* **Required work**
Copy, from the entries below, each line where the word "akkrediteringsmeddelelse" can be found.

* **Supplied material**
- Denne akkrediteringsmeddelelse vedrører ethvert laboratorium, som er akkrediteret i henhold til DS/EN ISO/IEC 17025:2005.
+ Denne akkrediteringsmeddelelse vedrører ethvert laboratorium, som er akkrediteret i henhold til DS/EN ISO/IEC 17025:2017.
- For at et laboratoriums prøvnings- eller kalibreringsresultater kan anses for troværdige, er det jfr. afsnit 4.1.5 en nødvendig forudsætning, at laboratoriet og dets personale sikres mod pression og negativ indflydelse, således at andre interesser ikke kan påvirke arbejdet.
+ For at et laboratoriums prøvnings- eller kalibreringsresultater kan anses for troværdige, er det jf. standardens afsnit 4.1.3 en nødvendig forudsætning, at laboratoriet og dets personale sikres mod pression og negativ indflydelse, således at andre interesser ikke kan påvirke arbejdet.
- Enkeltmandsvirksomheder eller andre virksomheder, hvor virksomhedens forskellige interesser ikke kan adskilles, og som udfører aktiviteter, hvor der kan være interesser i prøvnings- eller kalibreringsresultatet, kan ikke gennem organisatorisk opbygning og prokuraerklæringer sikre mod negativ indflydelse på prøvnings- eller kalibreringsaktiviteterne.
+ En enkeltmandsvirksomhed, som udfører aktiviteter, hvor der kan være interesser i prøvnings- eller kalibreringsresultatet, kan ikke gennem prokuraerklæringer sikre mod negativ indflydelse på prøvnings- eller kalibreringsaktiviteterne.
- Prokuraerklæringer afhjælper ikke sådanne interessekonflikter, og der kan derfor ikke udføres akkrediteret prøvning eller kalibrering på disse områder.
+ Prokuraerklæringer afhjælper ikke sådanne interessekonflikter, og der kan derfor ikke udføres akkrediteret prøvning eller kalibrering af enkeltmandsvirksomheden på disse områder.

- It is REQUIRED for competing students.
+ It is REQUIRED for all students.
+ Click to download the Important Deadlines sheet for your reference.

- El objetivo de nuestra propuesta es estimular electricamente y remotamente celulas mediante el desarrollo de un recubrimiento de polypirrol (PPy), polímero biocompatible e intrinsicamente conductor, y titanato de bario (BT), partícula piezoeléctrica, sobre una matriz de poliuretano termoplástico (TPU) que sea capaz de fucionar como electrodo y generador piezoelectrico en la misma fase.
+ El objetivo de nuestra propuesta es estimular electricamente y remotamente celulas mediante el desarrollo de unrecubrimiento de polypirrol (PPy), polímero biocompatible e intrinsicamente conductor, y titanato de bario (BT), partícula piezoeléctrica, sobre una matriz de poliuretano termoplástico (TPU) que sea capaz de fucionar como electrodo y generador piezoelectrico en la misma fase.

* **Output for this exercise**
- Denne akkrediteringsmeddelelse vedrører ethvert laboratorium, som er akkrediteret i henhold til DS/EN ISO/IEC 17025:2005.
+ Denne akkrediteringsmeddelelse vedrører ethvert laboratorium, som er akkrediteret i henhold til DS/EN ISO/IEC 17025:2017.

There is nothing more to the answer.